Posts containing this claim were flagged by Facebook’s Claim Check, the platform’s tool for detecting posts with potentially false information.

Rating: FALSE

The facts: The photos attached in this claim were taken from footage of a gas leak in India. They are not connected to reported incidents of insect swarms.

Locust swarms destroyed nearly 50,000 hectares of crops in India as of May 27. But according to the Food and Agriculture Organization of the United Nations, locusts do not attack people or animals.

Meanwhile, hornets have killed dozens of people in China, but this was in October 2013 and not in the time of the coronavirus as the claim says. However, these hornets were spotted in the United States in May.

The photos used in the claim did not depict the impact of an insect infestation, but rather, it showed the aftermath of a gas leak in India. The first photo was taken from footage of the gas leak that occurred in Visakhapatnam, India, on May 7.

A reverse image search revealed that the clip was uploaded by news publication International Business Times India, with the title, “Horrific visuals of Vizag gas leak emerge.”

The video had the caption: “At least eight people, including a minor, were reported dead due to a major gas leak at an LG Polymer industry in the RR Venkatapuram village in Andhra Pradesh’s Visakhapatnam, in the early hours of Thursday, May 7.”

The second photo was taken from a video of the same incident, uploaded by BBC World Service on May 7, with the title: “India chemical plant disaster.”

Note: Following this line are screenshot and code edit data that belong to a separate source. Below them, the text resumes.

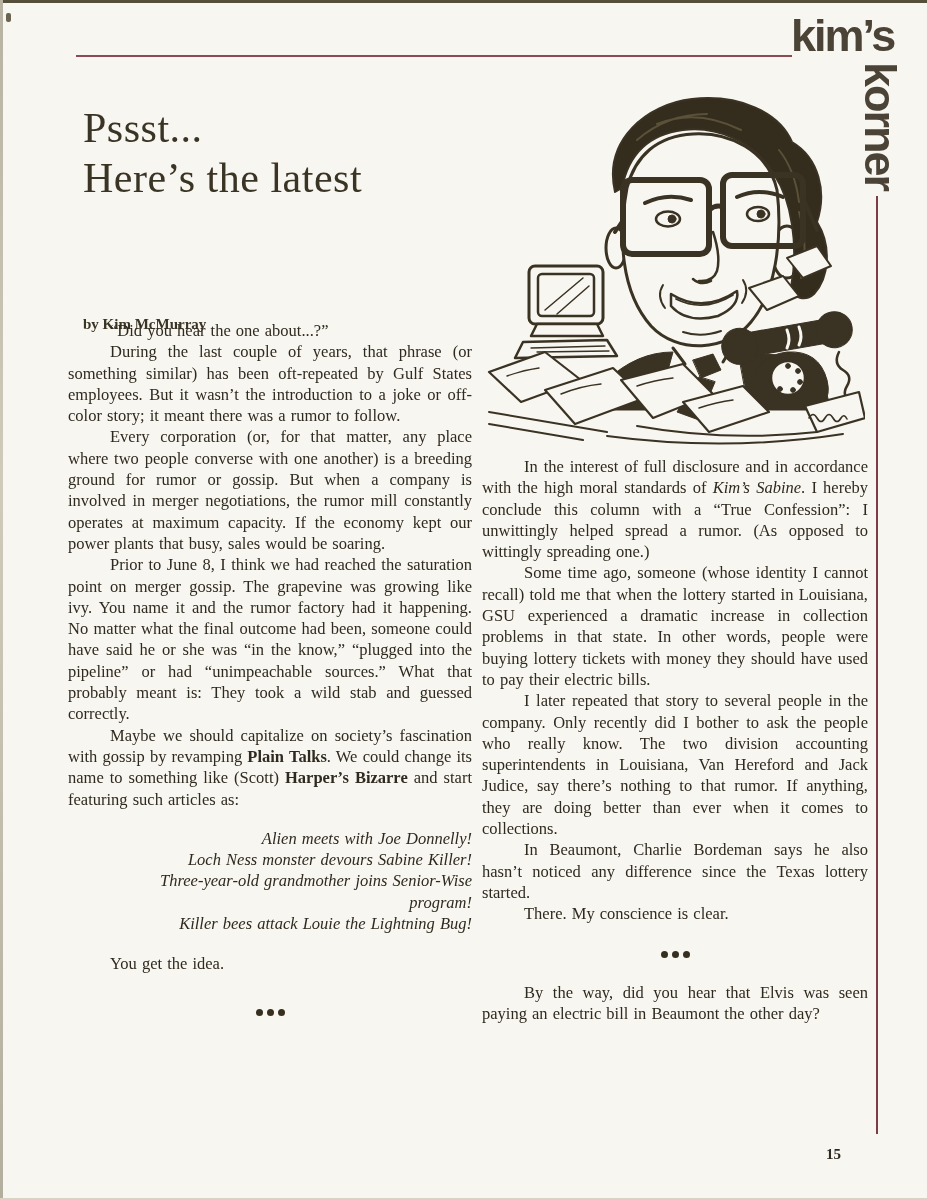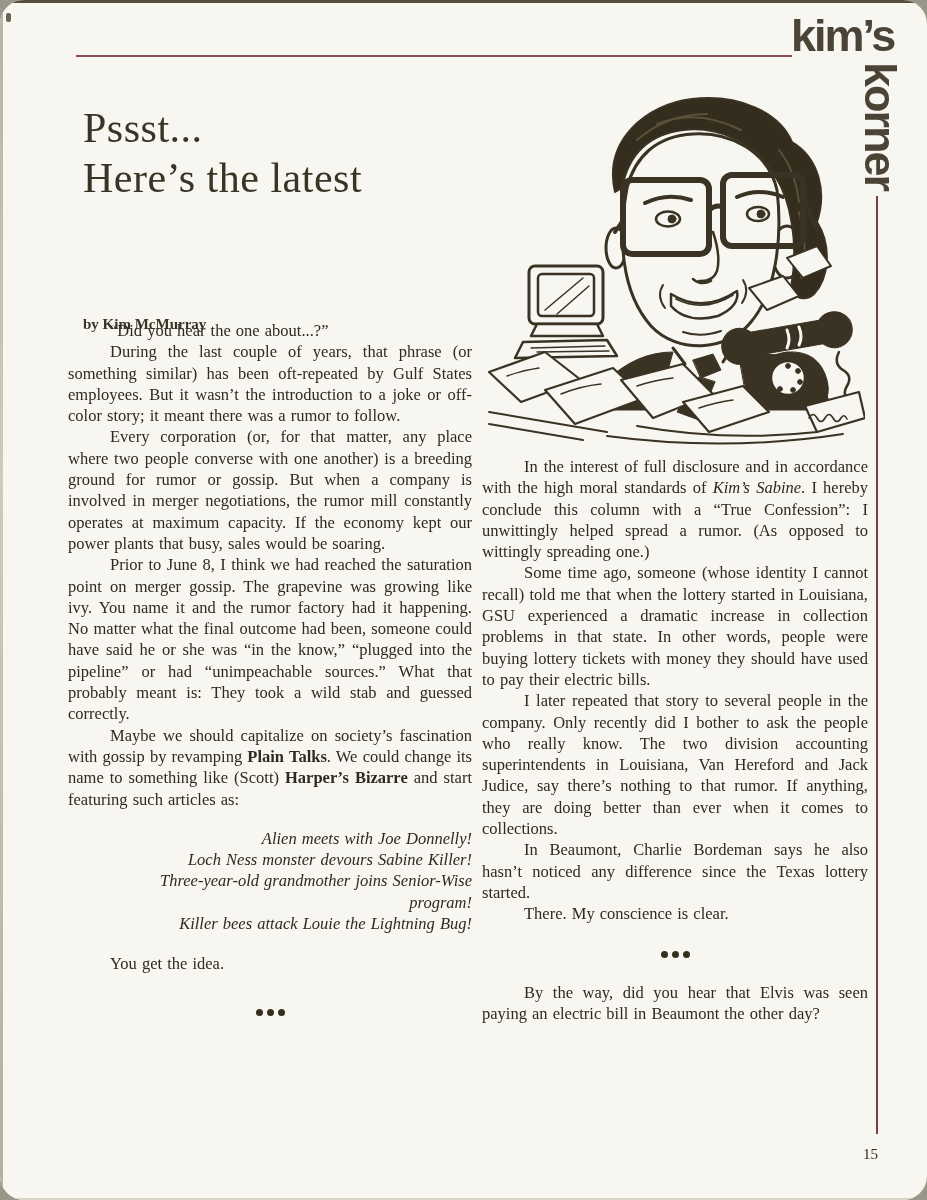--- a/index.html
+++ b/index.html
@@ -1,21 +1,20 @@
 <!DOCTYPE html>
 <html><head>
 <meta charset="utf-8">
 <style>
   html,body{margin:0;padding:0;background:#9a968a;}
   .page{
     position:relative;width:927px;height:1200px;margin:0 auto;
     background:#f8f6f0;overflow:hidden;
     font-family:"Liberation Serif","DejaVu Serif",serif;
     color:#2f2a1f;
-    border-radius:24px;
   }
   
   .edge-top{position:absolute;top:0;left:0;right:0;height:3px;background:#554e3a;}
   .edge-left{position:absolute;top:0;left:0;bottom:0;width:3px;background:linear-gradient(#b7b2a2,#cfcaba 40%,#b3ae9e);}
   .edge-bottom{position:absolute;bottom:0;left:0;right:0;height:2px;background:#d8d3c4;}
   .speck{position:absolute;left:6px;top:13px;width:5px;height:9px;background:#6b6450;border-radius:2px;}
 
   
   .rule-h{position:absolute;left:76px;top:55px;width:716px;height:2px;background:#8c4a52;}
   .rule-v{position:absolute;left:876px;top:196px;width:2px;height:938px;background:#7d3c46;}
@@ -45,21 +44,21 @@
   b.inline{font-weight:bold;}
   i.inline{font-style:italic;}
 
   .dots{display:flex;gap:4px;justify-content:center;margin-top:34px;}
   .dots i{width:7px;height:7px;border-radius:50%;background:#372f1e;display:block;}
   .dots.mid{margin:26px 0 24px 0;}
 
   
   .illus{position:absolute;left:487px;top:80px;width:378px;height:368px;}
 
-  .page-number{position:absolute;left:863px;top:1146px;font-size:15px;font-weight:normal;color:#2f2a1f;}
+  .page-number{position:absolute;left:826px;top:1146px;font-size:15px;font-weight:bold;color:#2f2a1f;}
 </style>
 </head>
 <body>
 
 <div class="page">
   <div class="edge-top"></div>
   <div class="edge-left"></div>
   <div class="edge-bottom"></div>
   <div class="speck"></div>
 

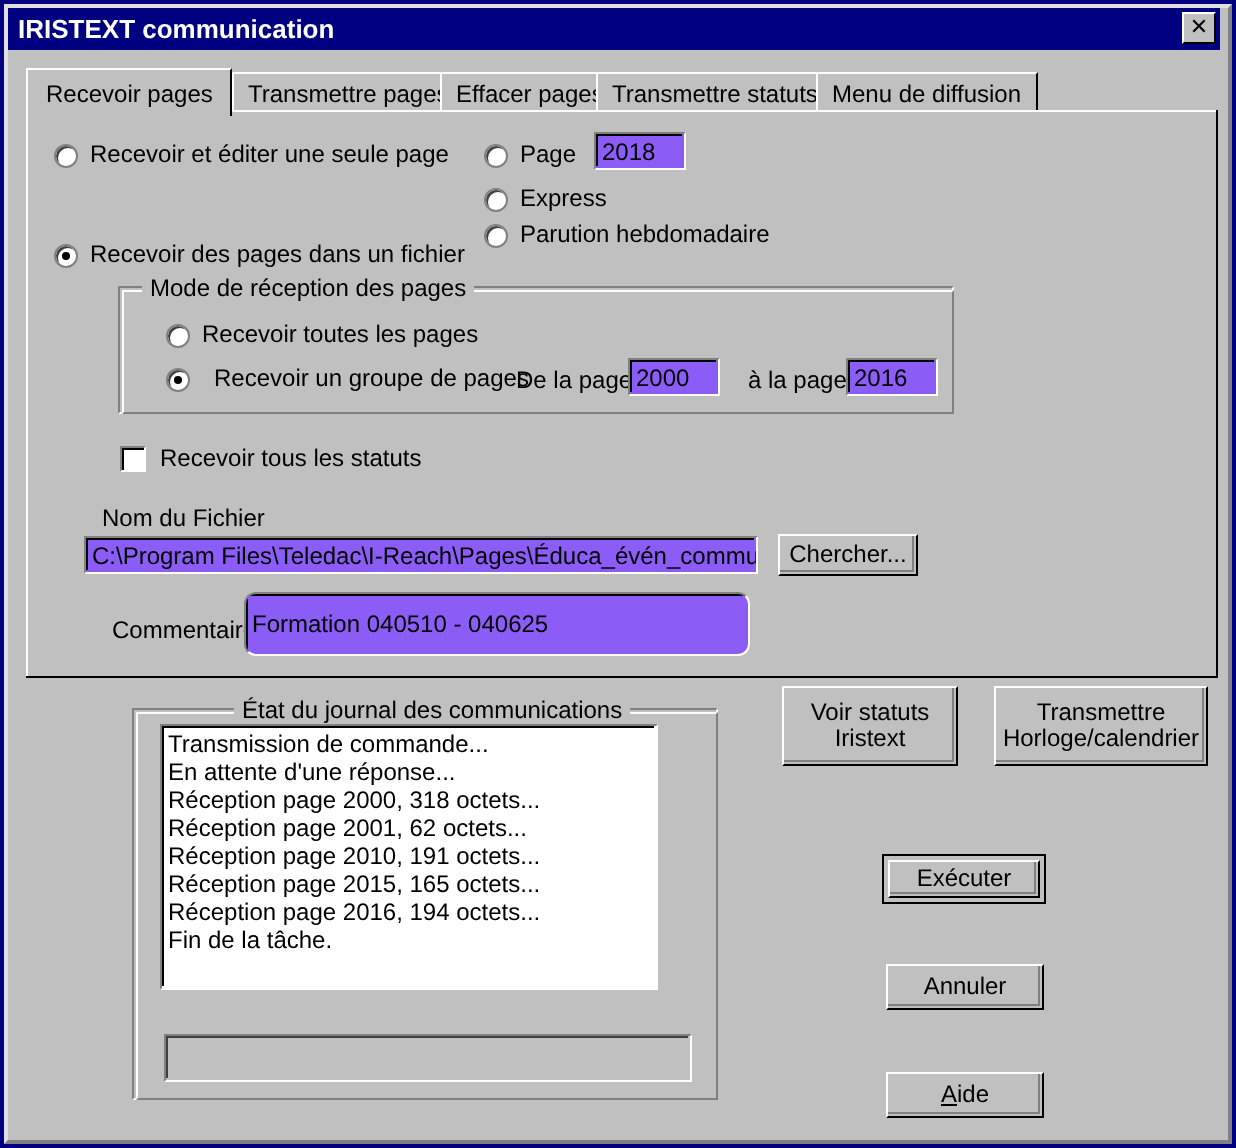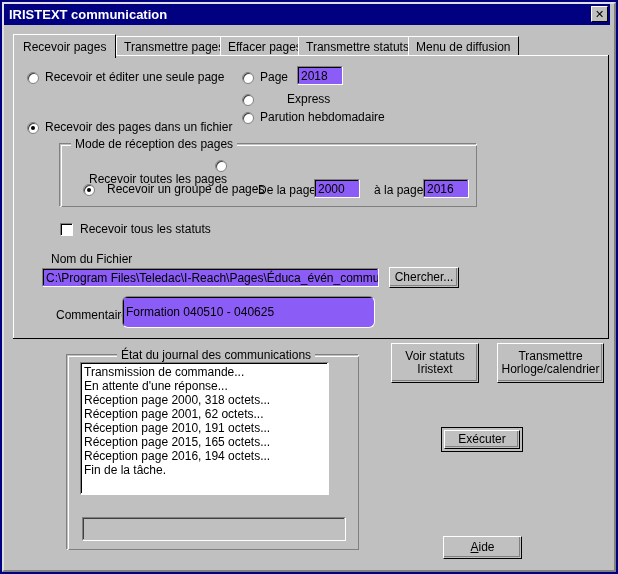--- a/index.html
+++ b/index.html
@@ -367,35 +367,35 @@
     </div>
 
     <div class="radio" style="left:228px; top:14px;">
       <span class="radio-dot"></span>
       <span class="radio-label">Page</span>
     </div>
     <div class="textfield" style="left:283px; top:10px; width:46px; height:19px;">
       <span>2018</span>
     </div>
 
-    <div class="radio" style="left:228px; top:36px;gap:27px;">
+    <div class="radio" style="left:228px; top:36px;">
       <span class="radio-dot"></span>
       <span class="radio-label">Express</span>
     </div>
 
     <div class="radio" style="left:228px; top:54px;">
       <span class="radio-dot"></span>
       <span class="radio-label">Parution hebdomadaire</span>
     </div>
 
     <div class="groupbox" style="left:45px; top:87px; width:418px; height:64px;">
       <div class="groupbox-in"></div>
       <span class="gb-title" style="left:11px;">Mode de réception des pages</span>
 
-      <div class="radio" style="left:23px; top:16px;flex-direction:column;">
+      <div class="radio" style="left:23px; top:16px;">
         <span class="radio-dot"></span>
         <span class="radio-label">Recevoir toutes les pages</span>
       </div>
 
       <div class="radio" style="left:23px; top:38px;gap:6px;">
         <span class="radio-dot on"></span>
         <span class="radio-label">Recevoir un groupe de pages</span>
       </div>
 
       <span class="stat-label" style="left:198px; top:39px;">De la page:</span>
@@ -458,18 +458,21 @@
       <span>Transmettre</span><br>
       <span>Horloge/calendrier</span>
     </span>
   </div>
 
   <div class="btn default" style="left:439px; top:425px; width:82px; height:25px;">
     <span class="btn-face"></span>
     <span class="btn-text">Exécuter</span>
   </div>
 
+  <div class="btn" style="left:441px; top:480px; width:79px; height:23px;">
+    <span class="btn-text">Annuler</span>
+  </div>
 
   <div class="btn" style="left:441px; top:534px; width:79px; height:23px;">
     <span class="btn-text"><span class="underline-accel">A</span><span>ide</span></span>
   </div>
 
 </div>
 
 </body></html>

Meanwhile, the third photo was from the same gas leak, uploaded by India Today on the same date. The video was entitled: “Vizag Gas Leak Tragedy: Toxic Gas Leak at Visakhapatnam Chemical Plant Leaves Hundreds Hospitalised.”

Earlier, Rappler also debunked a claim that a “grasshopper invasion” reached China. The photos used in this claim depicted past locust outbreaks, none of which occurred in China. – Loreben Tuquero/Rappler.com

Keep us aware of suspicious Facebook pages, groups, accounts, websites, articles, or photos in your network by contacting us at factcheck@rappler.com. Let us battle disinformation one Fact Check at a time.

Add a comment

Sort by

There are no comments yet. Add your comment to start the conversation.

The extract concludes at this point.